Jeder Schlüssel öffnet die Tür zu einer „kleinen Heimat“
Ich habe eine besondere Bindung zu meinem Schlüsselbund. Ich weiß, für die meisten Menschen ist er eher ein Gebrauchsgegenstand, ein Mittel zum Zweck. Aber für mich ist er mehr, ein Symbol für Zugehörigkeit, und mit dieser habe ich lange gehadert. Das ist nichts Neues bei uns Migrant*innenkindern in der dritten Generation.
Mein Schlüsselbund musste sich nie für einen Schlüssel entscheiden. Er musste einzelne Schlüssel wieder abgeben und das tat manchmal weh. Aber dafür bekam er neue und irgendwann war das dann auch in Ordnung. Jeder Schlüssel repräsentierte eine Heimat. Kleine Heimaten, wie das Büro. Größere, wie das Haus meiner Eltern oder die Wohnung, in der ich mit meinem Mann lebe. Heimaten, die ich mir selbst geschaffen habe, wie das Theater, in dem ich mit meinem Autor*innenverein Literally Peace e. V. oder meiner Theatergruppe regelmäßig auftrete.
Der Schlüsselanhänger öffnet das Herz
Orte, in denen ich ein- und ausgehe, in denen ich willkommen bin, in denen ich Menschen vorfinde, die mich nicht fragen, ob ich mir sicher bin, ob ich dazugehöre. Natürlich tue ich das, warum sonst sollte ich einen Schlüssel haben?
Und irgendwo zwischen all den Schlüsseln ein einziger Schlüsselanhänger. Ein Geschenk, das ich in Griechenland erhielt und das ich mit der alten Heimat verbinde. Er öffnet keine Türen, aber dafür mein Herz, wenn ich damit in meiner Jackentasche spiele, oder er mir beim Aufschließen einer meiner vielen Heimaten wieder in den Blick fällt.
Die ganze Insel Samothraki riecht nach Oregano
Die Luft auf der Insel Samothraki, der Heimat meines Vaters, riecht nach Oregano.

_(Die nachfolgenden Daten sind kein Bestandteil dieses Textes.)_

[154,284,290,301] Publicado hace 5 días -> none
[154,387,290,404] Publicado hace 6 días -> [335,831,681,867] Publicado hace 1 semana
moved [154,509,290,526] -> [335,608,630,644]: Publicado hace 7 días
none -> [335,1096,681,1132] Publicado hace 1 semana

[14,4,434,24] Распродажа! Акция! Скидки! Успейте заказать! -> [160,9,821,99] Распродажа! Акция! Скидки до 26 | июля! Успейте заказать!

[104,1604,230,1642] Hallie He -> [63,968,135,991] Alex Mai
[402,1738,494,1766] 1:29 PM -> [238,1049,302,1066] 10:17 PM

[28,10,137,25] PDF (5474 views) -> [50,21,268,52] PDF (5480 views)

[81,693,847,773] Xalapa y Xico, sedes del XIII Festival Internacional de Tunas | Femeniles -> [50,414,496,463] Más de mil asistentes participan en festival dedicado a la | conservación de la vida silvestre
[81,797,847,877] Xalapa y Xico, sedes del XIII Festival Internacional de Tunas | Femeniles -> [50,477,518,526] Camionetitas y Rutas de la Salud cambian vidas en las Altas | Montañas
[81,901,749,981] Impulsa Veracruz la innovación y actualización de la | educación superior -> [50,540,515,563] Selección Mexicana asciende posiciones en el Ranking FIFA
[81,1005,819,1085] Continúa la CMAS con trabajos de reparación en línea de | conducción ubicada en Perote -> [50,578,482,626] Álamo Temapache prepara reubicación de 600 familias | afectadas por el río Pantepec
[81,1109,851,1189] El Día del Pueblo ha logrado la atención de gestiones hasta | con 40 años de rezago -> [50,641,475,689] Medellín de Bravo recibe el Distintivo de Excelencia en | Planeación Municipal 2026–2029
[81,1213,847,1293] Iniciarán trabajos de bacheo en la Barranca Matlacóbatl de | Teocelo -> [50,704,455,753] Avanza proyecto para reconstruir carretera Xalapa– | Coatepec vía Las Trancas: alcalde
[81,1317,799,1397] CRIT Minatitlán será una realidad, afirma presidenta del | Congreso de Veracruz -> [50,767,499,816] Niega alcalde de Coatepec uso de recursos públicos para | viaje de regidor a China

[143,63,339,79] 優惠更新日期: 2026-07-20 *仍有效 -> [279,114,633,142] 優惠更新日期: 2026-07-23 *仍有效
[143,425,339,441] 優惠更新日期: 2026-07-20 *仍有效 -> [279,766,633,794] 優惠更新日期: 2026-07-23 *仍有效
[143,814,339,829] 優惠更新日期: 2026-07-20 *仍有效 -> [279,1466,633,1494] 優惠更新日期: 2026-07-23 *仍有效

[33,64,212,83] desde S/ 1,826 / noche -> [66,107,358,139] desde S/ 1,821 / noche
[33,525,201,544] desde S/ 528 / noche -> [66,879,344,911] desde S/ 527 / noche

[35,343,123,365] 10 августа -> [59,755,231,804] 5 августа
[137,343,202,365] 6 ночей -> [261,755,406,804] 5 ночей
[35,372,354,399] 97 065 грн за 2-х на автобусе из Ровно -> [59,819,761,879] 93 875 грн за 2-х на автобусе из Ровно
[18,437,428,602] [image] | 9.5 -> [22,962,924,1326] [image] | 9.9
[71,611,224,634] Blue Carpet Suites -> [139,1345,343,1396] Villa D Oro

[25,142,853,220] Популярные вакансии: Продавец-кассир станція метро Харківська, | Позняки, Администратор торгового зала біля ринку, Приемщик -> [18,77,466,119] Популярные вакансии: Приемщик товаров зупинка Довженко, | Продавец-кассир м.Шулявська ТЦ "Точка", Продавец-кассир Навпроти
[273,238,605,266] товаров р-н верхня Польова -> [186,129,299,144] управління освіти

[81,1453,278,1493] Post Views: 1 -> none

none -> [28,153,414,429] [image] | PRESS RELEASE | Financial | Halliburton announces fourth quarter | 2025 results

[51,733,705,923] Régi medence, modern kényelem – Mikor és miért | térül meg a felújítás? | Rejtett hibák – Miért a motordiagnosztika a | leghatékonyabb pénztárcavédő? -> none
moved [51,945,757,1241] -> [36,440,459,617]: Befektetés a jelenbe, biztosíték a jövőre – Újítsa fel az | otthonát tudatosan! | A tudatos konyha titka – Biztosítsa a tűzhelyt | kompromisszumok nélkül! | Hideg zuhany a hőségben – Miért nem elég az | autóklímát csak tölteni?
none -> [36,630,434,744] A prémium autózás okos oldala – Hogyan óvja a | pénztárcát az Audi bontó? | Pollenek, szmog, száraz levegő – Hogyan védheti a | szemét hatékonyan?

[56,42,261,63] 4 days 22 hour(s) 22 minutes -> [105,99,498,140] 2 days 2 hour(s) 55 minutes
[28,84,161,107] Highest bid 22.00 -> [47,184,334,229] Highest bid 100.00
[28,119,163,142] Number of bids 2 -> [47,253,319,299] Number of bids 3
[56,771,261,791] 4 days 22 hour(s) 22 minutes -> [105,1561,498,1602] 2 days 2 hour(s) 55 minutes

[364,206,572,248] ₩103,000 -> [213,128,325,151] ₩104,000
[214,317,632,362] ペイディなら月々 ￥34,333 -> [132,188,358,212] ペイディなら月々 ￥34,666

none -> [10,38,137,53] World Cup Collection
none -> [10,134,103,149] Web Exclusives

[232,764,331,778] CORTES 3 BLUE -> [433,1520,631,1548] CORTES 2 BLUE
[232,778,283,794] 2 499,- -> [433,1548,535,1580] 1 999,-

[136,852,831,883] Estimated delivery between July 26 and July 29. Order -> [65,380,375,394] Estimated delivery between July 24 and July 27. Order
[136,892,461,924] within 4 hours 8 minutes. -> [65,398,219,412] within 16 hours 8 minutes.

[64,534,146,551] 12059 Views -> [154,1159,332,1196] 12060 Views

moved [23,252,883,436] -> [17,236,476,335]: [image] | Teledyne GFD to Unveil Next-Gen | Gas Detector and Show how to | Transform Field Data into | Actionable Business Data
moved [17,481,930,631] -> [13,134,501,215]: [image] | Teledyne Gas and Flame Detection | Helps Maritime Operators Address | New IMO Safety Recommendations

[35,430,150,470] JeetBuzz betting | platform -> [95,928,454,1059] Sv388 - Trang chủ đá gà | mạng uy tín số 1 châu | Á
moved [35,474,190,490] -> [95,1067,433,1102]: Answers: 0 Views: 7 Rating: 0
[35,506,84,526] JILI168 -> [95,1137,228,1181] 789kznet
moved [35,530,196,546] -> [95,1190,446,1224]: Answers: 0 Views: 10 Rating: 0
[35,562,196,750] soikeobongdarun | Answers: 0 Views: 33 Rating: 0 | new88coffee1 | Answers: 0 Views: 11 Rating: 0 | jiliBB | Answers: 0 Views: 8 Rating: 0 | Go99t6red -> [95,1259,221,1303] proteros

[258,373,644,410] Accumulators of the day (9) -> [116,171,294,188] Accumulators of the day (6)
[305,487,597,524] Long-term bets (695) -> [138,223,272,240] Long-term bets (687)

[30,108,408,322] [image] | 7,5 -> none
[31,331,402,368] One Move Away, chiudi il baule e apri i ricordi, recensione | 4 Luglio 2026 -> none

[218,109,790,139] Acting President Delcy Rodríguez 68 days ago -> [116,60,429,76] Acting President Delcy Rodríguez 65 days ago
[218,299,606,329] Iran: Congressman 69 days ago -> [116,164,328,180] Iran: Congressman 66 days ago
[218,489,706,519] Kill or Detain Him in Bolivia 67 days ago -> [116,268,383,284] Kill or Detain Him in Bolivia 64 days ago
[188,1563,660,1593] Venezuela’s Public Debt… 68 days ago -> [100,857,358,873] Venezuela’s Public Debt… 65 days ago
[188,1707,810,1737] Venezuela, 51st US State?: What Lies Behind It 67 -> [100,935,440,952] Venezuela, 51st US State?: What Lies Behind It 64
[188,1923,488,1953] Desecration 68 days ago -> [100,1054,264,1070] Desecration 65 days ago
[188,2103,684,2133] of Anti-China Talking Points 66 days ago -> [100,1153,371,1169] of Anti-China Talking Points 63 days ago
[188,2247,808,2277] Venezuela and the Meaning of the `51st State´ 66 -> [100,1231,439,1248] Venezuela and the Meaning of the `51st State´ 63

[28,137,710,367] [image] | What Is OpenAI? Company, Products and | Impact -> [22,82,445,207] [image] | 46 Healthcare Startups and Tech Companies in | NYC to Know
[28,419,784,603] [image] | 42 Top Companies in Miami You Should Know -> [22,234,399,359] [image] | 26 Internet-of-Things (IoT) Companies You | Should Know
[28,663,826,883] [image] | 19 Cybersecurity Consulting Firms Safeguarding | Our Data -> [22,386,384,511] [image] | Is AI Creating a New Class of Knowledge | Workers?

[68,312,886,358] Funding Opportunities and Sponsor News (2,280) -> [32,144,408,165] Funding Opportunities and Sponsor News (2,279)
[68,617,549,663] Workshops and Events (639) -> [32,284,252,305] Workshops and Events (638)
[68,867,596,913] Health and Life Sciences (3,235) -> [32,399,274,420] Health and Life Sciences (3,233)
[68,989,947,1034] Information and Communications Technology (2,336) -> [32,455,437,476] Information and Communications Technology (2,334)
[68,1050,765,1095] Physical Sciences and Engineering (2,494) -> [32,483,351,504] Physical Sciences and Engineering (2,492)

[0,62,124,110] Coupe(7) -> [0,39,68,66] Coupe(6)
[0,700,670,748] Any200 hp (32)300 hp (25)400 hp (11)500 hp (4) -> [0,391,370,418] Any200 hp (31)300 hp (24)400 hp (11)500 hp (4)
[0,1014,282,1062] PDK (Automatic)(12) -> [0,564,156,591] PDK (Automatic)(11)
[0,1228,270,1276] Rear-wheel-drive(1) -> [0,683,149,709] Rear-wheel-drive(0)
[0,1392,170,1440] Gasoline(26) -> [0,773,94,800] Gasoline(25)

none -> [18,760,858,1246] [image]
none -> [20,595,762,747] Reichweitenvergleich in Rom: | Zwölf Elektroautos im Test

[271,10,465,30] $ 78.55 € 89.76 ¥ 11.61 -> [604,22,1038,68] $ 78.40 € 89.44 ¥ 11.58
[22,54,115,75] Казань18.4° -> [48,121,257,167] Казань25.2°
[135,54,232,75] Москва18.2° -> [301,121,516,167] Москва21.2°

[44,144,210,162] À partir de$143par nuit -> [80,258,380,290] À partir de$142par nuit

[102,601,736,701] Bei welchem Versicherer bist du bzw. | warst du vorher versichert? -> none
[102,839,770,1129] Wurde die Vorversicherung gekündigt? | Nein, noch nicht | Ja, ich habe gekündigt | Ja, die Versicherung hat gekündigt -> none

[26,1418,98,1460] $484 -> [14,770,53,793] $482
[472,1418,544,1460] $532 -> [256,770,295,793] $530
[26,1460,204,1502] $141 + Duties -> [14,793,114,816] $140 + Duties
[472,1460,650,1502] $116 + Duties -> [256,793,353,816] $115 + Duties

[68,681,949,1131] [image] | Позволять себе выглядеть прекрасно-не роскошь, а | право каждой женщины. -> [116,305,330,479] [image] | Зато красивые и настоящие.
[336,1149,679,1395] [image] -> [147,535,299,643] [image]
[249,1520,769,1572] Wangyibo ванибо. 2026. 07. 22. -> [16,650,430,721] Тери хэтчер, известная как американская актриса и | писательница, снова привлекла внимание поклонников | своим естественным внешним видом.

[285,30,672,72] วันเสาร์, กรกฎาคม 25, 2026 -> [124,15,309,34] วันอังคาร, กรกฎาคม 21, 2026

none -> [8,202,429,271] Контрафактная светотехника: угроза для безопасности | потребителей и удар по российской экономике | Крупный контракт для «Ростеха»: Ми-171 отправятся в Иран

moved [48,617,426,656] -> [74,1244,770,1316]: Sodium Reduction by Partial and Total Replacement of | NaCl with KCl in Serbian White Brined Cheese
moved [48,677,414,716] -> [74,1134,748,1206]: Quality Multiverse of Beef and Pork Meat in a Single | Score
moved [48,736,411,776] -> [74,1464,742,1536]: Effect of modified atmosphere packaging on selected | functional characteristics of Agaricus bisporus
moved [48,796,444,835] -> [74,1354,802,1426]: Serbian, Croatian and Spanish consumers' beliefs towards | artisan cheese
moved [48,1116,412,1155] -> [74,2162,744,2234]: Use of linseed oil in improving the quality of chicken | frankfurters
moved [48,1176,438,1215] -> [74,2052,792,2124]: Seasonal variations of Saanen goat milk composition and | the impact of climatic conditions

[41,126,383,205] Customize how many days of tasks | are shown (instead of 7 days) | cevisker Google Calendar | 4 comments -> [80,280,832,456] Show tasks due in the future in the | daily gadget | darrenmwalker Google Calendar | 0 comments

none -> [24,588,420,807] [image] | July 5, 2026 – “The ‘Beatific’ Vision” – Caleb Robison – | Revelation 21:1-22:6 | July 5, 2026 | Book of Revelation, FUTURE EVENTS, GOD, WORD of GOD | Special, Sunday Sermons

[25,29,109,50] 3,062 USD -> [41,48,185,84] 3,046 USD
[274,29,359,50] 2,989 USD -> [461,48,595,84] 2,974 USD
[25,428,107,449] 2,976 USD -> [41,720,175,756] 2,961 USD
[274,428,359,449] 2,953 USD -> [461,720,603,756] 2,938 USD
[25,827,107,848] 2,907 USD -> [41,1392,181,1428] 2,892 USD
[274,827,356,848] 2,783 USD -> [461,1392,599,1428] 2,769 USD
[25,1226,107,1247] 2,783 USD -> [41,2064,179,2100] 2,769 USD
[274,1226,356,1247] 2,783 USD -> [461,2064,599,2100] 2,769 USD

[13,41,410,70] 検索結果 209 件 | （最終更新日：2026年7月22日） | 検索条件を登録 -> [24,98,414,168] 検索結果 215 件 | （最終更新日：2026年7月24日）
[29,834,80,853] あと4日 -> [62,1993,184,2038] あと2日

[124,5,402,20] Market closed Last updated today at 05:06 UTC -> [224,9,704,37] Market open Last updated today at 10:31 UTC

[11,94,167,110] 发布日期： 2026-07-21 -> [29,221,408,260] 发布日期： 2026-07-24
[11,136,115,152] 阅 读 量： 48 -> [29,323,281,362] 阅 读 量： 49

Die Insel ist ein Berg, der aus dem Meer ragt. Im Vergleich zum Festland weht hier auch im Hochsommer ein angenehmer Wind und doch ist es warm und trocken genug, dass sich das Oreganogewächs wohl fühlt.
Nach dem Baden im Meer und vor dem Abendessen, wenn die Sonne tiefer stand, sind wir mit der ganzen Familie immer auf den Berg gefahren. Dort haben uns wilde Ziegen begrüßt, die in der Nachmittagssonne grasten und sich selten von uns stören ließen – wir waren immerhin in ihrem Reich. Papa zeigte uns, woran wir die Oreganozweige erkannten, und wir Kinder pflückten sie und stopften sie in Plastiktüten.
Auf der Terrasse in der Sonne wurden die Zweige dann getrocknet und anschließend wurde das Gewürz zwischen den Fingern zerrieben und wieder in Tüten gepackt. Der würzige Geruch begleitete uns den ganzen Sommer lang.
„Zurück in Deutschland wurden die Tüten wie kleine Schätze im kühlen Keller gelagert und der Oregano für die Küche in Dosen abgepackt. Es waren keine kleinen Gewürzdöschen, das würde sich nicht lohnen. Oregano kam bei uns in fast jedes Gericht, es war der Geschmack der Heimat“
Das ist er immer noch. Wann immer ich koche, stecke ich meine Nase in die Dose und atme den Geruch tief ein. Es riecht nach Sommer und Meer, nach Sehnsucht und nach Vertrautheit.